DETROIT -- The Detroit Fire Department, contradicting a previous statement, says it has not ruled out arson in the investigation of a July 13 fire at UAW headquarters in Detroit.
"The fire could have been accidental or incendiary," Ted Copley, lieutenant and investigator for the department, told Automotive News in an emailed statement Monday.
In July, Copley told Automotive News that arson was "ruled out, but the cause is still undetermined. The rest of the investigation will be handled by private investigators for insurance purposes."
"I was told at the time that they did not think it was arson," Detroit Fire Department Deputy Commissioner Dave Fornell told Automotive News in an interview Monday. "That wasn't a final verdict … When I did some inquiries with the press, I asked investigators and they were saying at that point it was ruled out."
Patrick McNulty, chief of fire investigation in Detroit, told Automotive News Tuesday that initial “telltale signs of arson,” such as gasoline or any kind of accelerant were not found by investigators at the scene of the fire.

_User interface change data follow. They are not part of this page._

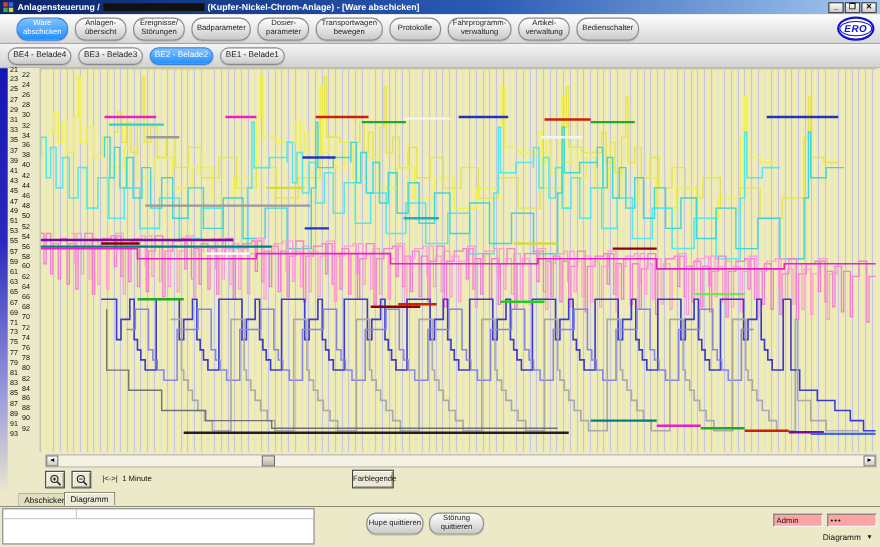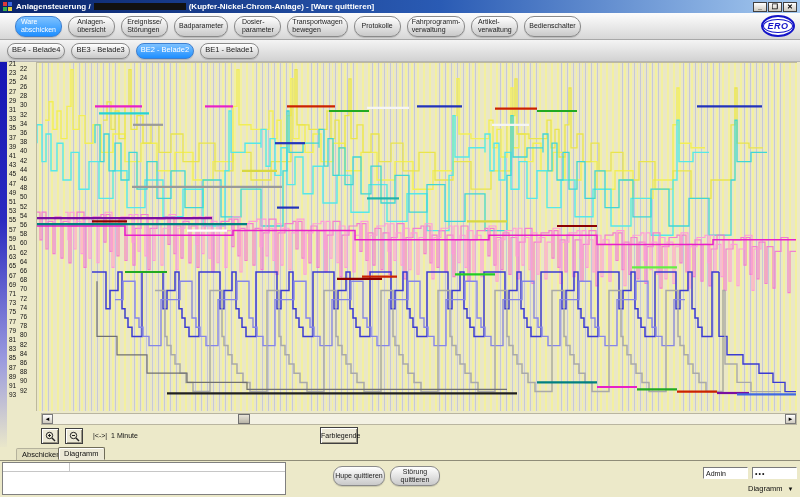--- a/index.html
+++ b/index.html
@@ -135,7 +135,7 @@
         <i></i>
         <i></i>
       </span>
-    <span id="title-text"><span>Anlagensteuerung /</span><span id="title-redacted"></span><span>(Kupfer-Nickel-Chrom-Anlage) - [Ware quittieren]</span></span>
+    <span id="title-text"><span>Anlagensteuerung /</span><span id="title-redacted"></span><span>(Kupfer-Nickel-Chrom-Anlage) - [Ware abschicken]</span></span>
     <span id="win-controls">
       <span class="win-btn">_</span>
       <span class="win-btn">❐</span>

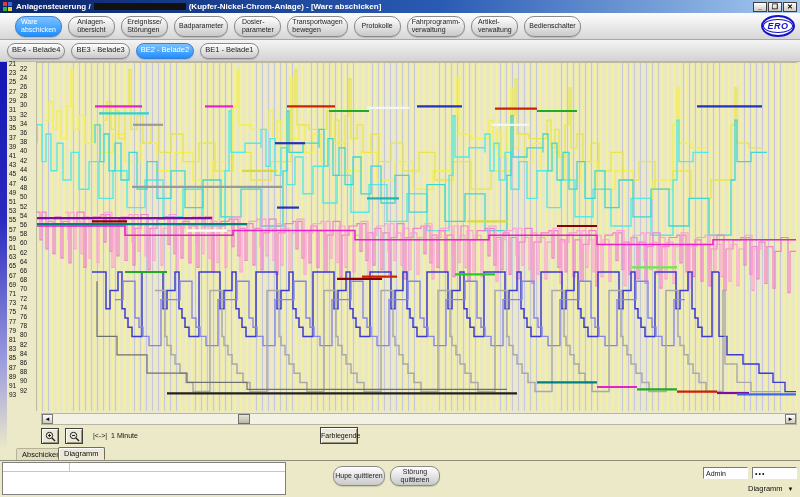--- a/index.html
+++ b/index.html
@@ -32,7 +32,7 @@
   .pill { height:21px; min-width:47px; padding:1px 4px; margin-right:6px;
     border:1px solid #8a8a8a; border-radius:10px;
     background:linear-gradient(#ffffff,#c9c9c9);
-    font-size:7px; line-height:8.5px; color:#222; text-align:left;
+    font-size:7px; line-height:8.5px; color:#222; text-align:center;
     display:flex; align-items:center; justify-content:center;
     white-space:pre-line; box-shadow:0 1px 1px rgba(0,0,0,.15); }
   .pill.active { background:linear-gradient(#7ec2ff,#1e8fff); color:#fff;

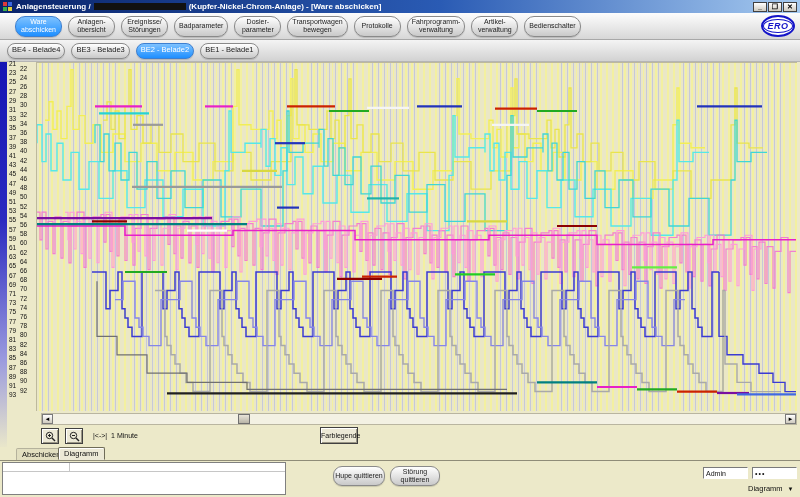--- a/index.html
+++ b/index.html
@@ -115,7 +115,7 @@
   #hupe-btn { left:333px; top:5px; width:52px; height:20px; }
   #stoerung-btn { left:390px; top:5px; width:50px; height:20px; }
   .sunken-input { position:absolute; top:6px; width:45px; height:12px;
-    background:#ffffff; border:1px solid; border-color:#7a7a7a #fff #fff #7a7a7a;
+    background:#fca5a5; border:1px solid; border-color:#7a7a7a #fff #fff #7a7a7a;
     font-size:7px; padding:1px 2px; color:#111; font-family:"Liberation Sans",sans-serif; }
   #user-input { left:703px; }
   #pass-input { left:752px; letter-spacing:1px; }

“There didn’t appear to be anything abnormal,” McNulty said. “There’s no alarms, nobody going in or out that we saw. [Copley] may have been referring to there was no obvious sign of arson.”

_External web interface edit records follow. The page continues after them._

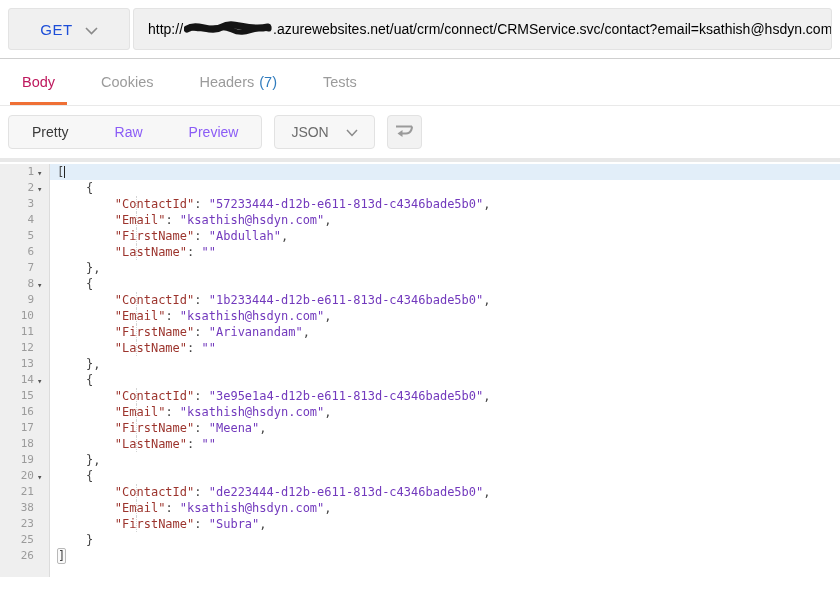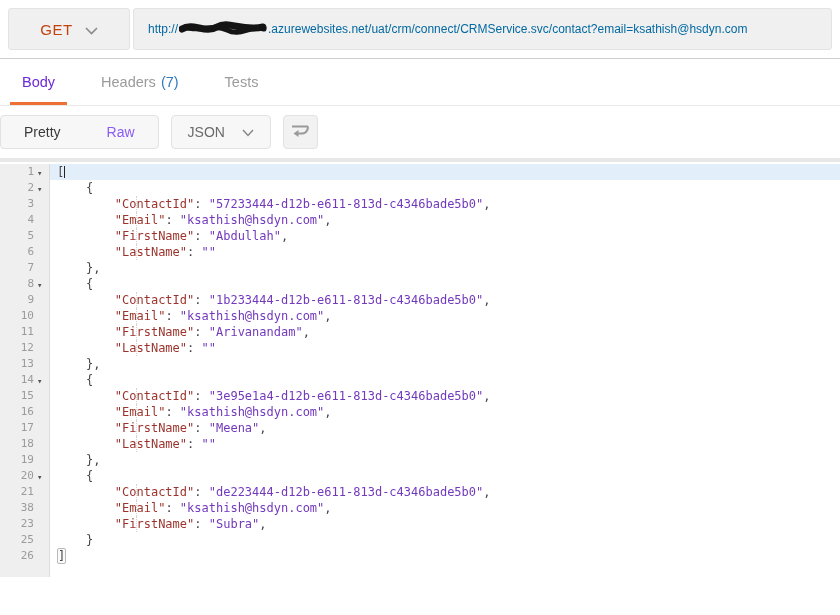--- a/index.html
+++ b/index.html
@@ -20,7 +20,7 @@
   .method-box{
     width:122px;height:42px;background:#f0f0f0;border:1px solid #e3e3e3;border-radius:3px;
     display:flex;align-items:center;justify-content:center;gap:12px;
-    color:#c2410c;font-size:15px;letter-spacing:.5px;cursor:pointer;
+    color:#1d4ed8;font-size:15px;letter-spacing:.5px;cursor:pointer;
   }
   .url-box{
     flex:1;height:42px;background:#f0f0f0;border:1px solid #e3e3e3;border-radius:3px;

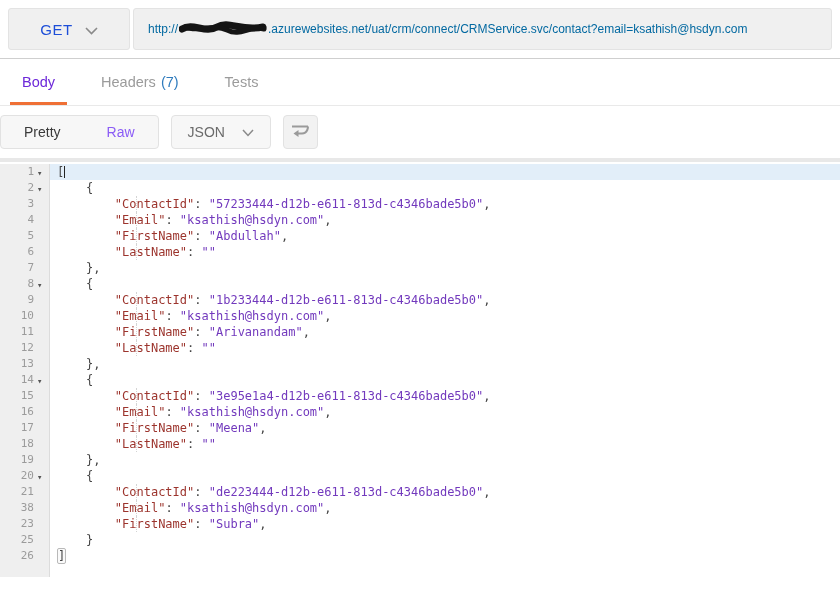--- a/index.html
+++ b/index.html
@@ -24,7 +24,7 @@
   }
   .url-box{
     flex:1;height:42px;background:#f0f0f0;border:1px solid #e3e3e3;border-radius:3px;
-    display:flex;align-items:center;padding:0 14px;color:#0369a1;font-size:12px;
+    display:flex;align-items:center;padding:0 14px;color:#000000;font-size:14px;
     white-space:nowrap;overflow:hidden;
   }
   .redact{display:inline-block;margin:0 1px;vertical-align:middle;}

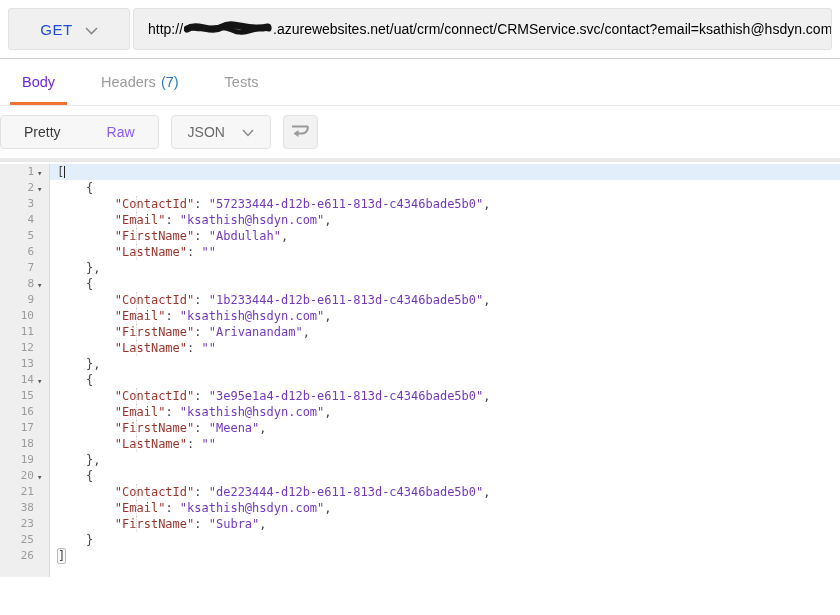--- a/index.html
+++ b/index.html
@@ -35,7 +35,7 @@
     display:flex;align-items:center;gap:5px;padding:0 12px;margin-right:22px;
     color:#9b9b9b;font-size:14.5px;cursor:pointer;border-bottom:3px solid transparent;border-top:3px solid transparent;
   }
-  .tab.active{color:#6d28d9;border-bottom-color:var(--accent-orange);}
+  .tab.active{color:#be185d;border-bottom-color:var(--accent-orange);}
   .tab .count{color:var(--count-blue);}
   
   .toolbar{display:flex;align-items:center;gap:12px;padding:9px 0;height:52px;}

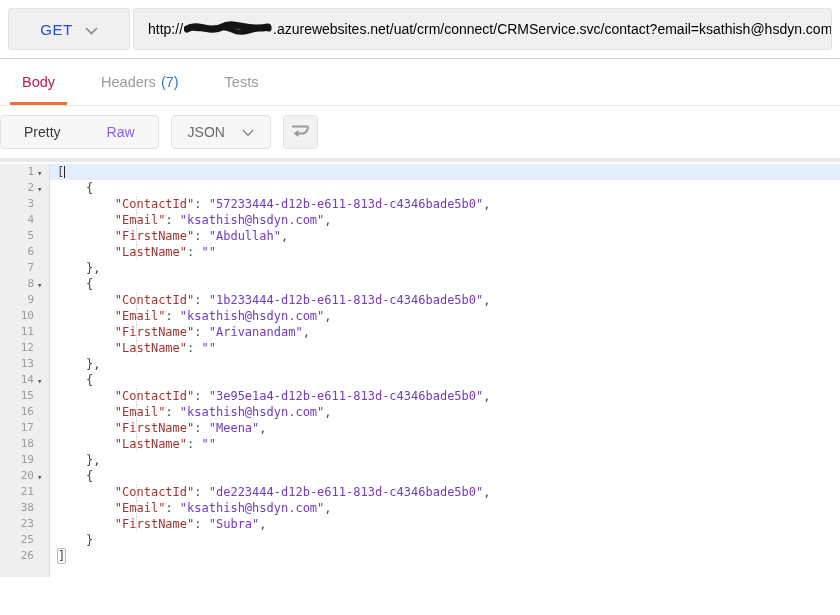--- a/index.html
+++ b/index.html
@@ -100,6 +100,9 @@
     <span>Body</span>
   </div>
   <div class="tab">
+    <span>Cookies</span>
+  </div>
+  <div class="tab">
     <span>Headers</span>
     <span class="count">(7)</span>
   </div>

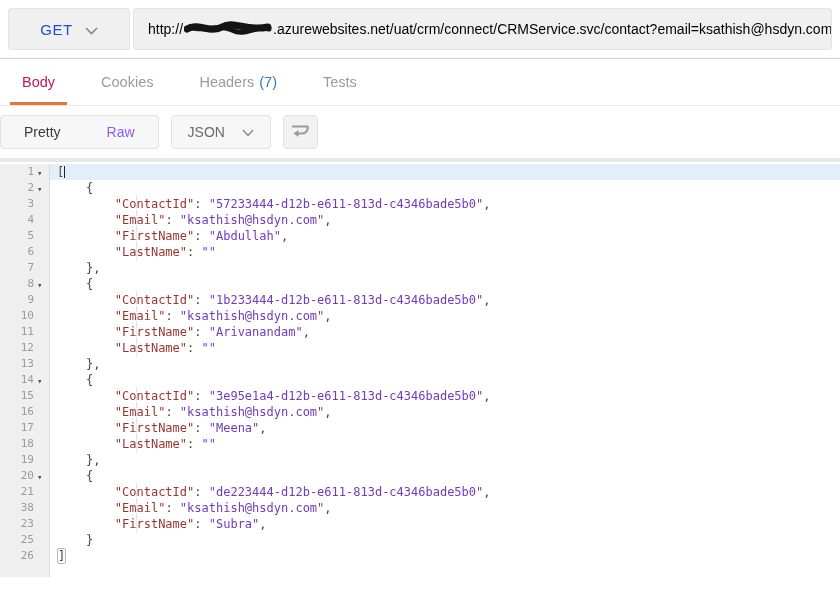--- a/index.html
+++ b/index.html
@@ -38,7 +38,7 @@
   .tab.active{color:#be185d;border-bottom-color:var(--accent-orange);}
   .tab .count{color:var(--count-blue);}
   
-  .toolbar{display:flex;align-items:center;gap:12px;padding:9px 0;height:52px;}
+  .toolbar{display:flex;align-items:center;gap:12px;padding:9px 8px;height:52px;}
   .view-group{display:flex;background:#f7f7f7;border:1px solid #e2e2e2;border-radius:4px;height:34px;overflow:hidden;}
   .view{padding:0 23px;line-height:32px;font-size:14px;color:#8b5cf6;cursor:pointer;}
   .view.active{color:#3a3a3a;}

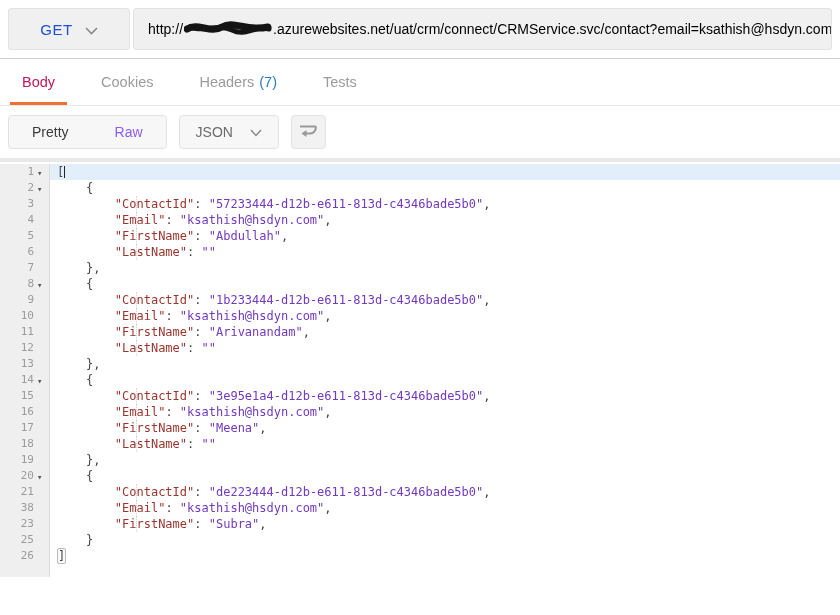--- a/index.html
+++ b/index.html
@@ -115,6 +115,7 @@
   <div class="view-group">
     <div class="view active">Pretty</div>
     <div class="view">Raw</div>
+    <div class="view">Preview</div>
   </div>
   <div class="format-box">
     <span>JSON</span>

The investigation has not been turned over to insurance companies “except for the forensic evaluation of equipment and devices found within the area of the fire’s origin,” McNulty said in an emailed statement to Automotive News. “This testing pertains to identifying potential equipment faults that may have caused the fire as well as ruling out such potential. This case will remain open pending the results of that examination and any other information received by this office.”
The fire at the UAW took place amid a broadening federal investigation into corruption at the highest levels of the union's leadership. Gary Jones has since resigned as UAW president and was replaced last month by Rory Gamble. Altogether, 13 union and Fiat Chrysler officials have been charged with crimes; 11 have pleaded guilty.
It remains unclear if the Saturday afternoon fire at the union's Solidarity House is part of the broader UAW corruption investigation. The Detroit News last week reported on the federal investigation into the fire, but the current status of that probe is unclear.
The UAW said in a statement on Monday: "While a final report has not been issued by the city fire department or the insurance company, based on previous public statements from the fire inspector and our knowledge of the investigation to date, we do not expect any change to the determination that the fire was caused by an identified equipment malfunction, not an arson."
The city continues to handle the fire investigation, Copley said in the Monday statement.
"The FBI has never contacted me regarding this fire and have not taken over the origin and cause investigation," the statement said. "If the FBI is independently investigating the fire, I have no knowledge of the extent of that investigation."